You can watch my mumbling in the recording, as well as the npm maintainers’ feedback.
“Who benefits from this?” was probably the biggest question. It was discussed that the npm registry folks, paying storage costs, might care about this. But “literally no one’s noticed” some other recent performance improvements, so they wanted to see more data. Was this just something I thought was neat (a “performance romantic”, as one person called it), or did this solve a real problem for users?
There were also concerns about including WebAssembly, the performance implications at install time, and Zopfli licensing issues.
I was tasked with some investigation on the topics above, and I got digging.
2022-07-31: giving up
After a bunch of thinking and feedback, what once seemed like an obviously great idea now seemed…well, less great.
On July 31, after doing a bunch of research, I posted a comment on the RFC.
I wrote up some pros and cons. The pros:
- The top 250 npm packages would shrink by about 4.5% with this change.
- This compression would be backwards compatible, and would require no changes from anyone else.
But the cons were substantial:
- Integrating Zopfli into the npm CLI would be difficult.
- Publishing would be slower—in some cases, much slower.
- This wouldn’t retroactively apply to existing packages.
After this discussion and thinking about the tradeoffs, I felt that it was not worth it, and I closed my RFC.
And that was that!
Lessons learned
I learned a lot during this process.
It was a bit nerve-wracking, but I learned how to make proposals like this. I’d written internal proposals at work, but I’d never made a semi-official RFC like this before.

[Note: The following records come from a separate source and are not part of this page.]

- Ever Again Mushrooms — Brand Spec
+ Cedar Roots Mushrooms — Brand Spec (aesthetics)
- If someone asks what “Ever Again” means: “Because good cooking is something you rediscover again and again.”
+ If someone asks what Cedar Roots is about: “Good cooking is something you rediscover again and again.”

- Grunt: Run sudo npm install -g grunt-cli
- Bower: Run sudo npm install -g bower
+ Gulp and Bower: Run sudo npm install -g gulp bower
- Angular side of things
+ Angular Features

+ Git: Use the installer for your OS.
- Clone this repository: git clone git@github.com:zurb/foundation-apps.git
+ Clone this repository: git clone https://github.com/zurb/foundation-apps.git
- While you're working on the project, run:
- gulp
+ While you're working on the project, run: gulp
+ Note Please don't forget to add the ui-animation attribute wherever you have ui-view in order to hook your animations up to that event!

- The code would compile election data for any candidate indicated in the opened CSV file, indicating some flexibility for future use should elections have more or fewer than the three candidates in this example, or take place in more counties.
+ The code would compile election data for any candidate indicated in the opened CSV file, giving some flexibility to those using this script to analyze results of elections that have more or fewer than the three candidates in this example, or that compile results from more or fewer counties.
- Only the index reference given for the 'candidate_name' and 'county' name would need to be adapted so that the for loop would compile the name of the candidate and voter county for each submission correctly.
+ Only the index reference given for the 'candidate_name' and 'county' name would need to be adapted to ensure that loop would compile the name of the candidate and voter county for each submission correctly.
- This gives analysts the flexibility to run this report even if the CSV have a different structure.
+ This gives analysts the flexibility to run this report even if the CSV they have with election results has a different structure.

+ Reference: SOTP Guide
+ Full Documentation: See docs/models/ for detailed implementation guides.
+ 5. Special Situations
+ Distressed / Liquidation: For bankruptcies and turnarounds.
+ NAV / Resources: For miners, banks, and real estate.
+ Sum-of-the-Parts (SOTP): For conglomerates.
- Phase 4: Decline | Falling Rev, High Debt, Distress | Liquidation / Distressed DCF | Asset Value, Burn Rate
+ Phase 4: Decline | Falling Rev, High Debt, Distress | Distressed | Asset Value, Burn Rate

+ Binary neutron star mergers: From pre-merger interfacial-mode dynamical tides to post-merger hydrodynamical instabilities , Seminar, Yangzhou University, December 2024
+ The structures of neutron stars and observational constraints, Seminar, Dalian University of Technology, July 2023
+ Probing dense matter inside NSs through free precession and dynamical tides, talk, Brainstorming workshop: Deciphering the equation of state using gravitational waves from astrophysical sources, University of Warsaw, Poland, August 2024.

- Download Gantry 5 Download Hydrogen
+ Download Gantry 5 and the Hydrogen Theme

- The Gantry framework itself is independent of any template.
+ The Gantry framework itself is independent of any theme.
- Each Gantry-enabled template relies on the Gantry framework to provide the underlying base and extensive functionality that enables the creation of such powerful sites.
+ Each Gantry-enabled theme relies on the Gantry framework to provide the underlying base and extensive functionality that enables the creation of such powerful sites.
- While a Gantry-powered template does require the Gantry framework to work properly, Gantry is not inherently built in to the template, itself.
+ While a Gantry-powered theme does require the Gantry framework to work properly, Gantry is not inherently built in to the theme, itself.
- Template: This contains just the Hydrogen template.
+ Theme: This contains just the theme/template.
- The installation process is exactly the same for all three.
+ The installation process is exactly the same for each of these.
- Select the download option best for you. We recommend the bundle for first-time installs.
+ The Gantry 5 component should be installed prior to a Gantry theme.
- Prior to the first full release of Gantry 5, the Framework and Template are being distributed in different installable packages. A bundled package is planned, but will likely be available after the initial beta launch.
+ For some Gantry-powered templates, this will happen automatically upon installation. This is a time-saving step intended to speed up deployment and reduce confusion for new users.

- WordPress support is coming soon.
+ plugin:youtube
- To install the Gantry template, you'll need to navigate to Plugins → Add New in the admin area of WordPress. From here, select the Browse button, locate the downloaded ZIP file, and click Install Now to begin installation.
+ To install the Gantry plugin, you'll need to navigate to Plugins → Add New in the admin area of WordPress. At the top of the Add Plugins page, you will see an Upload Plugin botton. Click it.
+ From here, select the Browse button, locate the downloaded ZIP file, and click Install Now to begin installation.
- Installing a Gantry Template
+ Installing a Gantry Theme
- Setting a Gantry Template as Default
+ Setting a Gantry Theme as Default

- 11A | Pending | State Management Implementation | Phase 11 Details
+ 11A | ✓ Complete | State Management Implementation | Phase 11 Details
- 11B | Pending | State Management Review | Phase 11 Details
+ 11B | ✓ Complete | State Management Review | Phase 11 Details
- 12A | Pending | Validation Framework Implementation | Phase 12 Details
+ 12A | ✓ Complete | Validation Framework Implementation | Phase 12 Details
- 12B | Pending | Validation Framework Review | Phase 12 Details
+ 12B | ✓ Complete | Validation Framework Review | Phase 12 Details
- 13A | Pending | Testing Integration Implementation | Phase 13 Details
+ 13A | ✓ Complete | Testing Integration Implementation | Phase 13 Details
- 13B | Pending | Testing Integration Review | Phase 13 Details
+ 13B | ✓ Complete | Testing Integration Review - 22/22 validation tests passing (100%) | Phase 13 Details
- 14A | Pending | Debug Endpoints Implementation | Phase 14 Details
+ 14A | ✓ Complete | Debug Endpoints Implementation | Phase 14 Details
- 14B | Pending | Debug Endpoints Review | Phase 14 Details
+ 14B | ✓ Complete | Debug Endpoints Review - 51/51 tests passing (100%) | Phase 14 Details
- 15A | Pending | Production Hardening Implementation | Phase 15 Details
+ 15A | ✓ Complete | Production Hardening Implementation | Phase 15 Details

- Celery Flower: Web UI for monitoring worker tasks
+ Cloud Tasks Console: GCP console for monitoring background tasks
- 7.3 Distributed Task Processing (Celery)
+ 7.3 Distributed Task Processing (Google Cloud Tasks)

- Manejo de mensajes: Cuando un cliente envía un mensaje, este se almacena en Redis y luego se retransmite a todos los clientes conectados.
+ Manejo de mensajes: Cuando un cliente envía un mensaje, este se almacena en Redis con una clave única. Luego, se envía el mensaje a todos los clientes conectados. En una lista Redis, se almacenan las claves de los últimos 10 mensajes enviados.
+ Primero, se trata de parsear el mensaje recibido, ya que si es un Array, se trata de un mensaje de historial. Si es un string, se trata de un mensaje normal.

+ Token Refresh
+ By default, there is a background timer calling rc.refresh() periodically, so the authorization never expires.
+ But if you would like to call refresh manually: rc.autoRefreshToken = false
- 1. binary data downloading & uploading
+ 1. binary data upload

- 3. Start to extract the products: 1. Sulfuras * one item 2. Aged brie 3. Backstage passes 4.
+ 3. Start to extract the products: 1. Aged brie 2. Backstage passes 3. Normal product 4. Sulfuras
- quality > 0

I also think I did a pretty bad job in my verbal communication during the meeting. Perhaps it was because I was nervous. I could have done a better job communicating about the tradeoffs—good and bad—of the proposal. And I could have been less wordy!
I also learned that things that seem like obvious wins aren’t always obvious wins, either because the motivation isn’t there or because there are trade-offs I minimized.
Overall, even though my proposal was denied, I’m glad I did this. I think I’m a better engineer for it! I hope this story was interesting and useful to you, dear reader.
(Oh, and I’m still compressing my own modules with Zopfli.)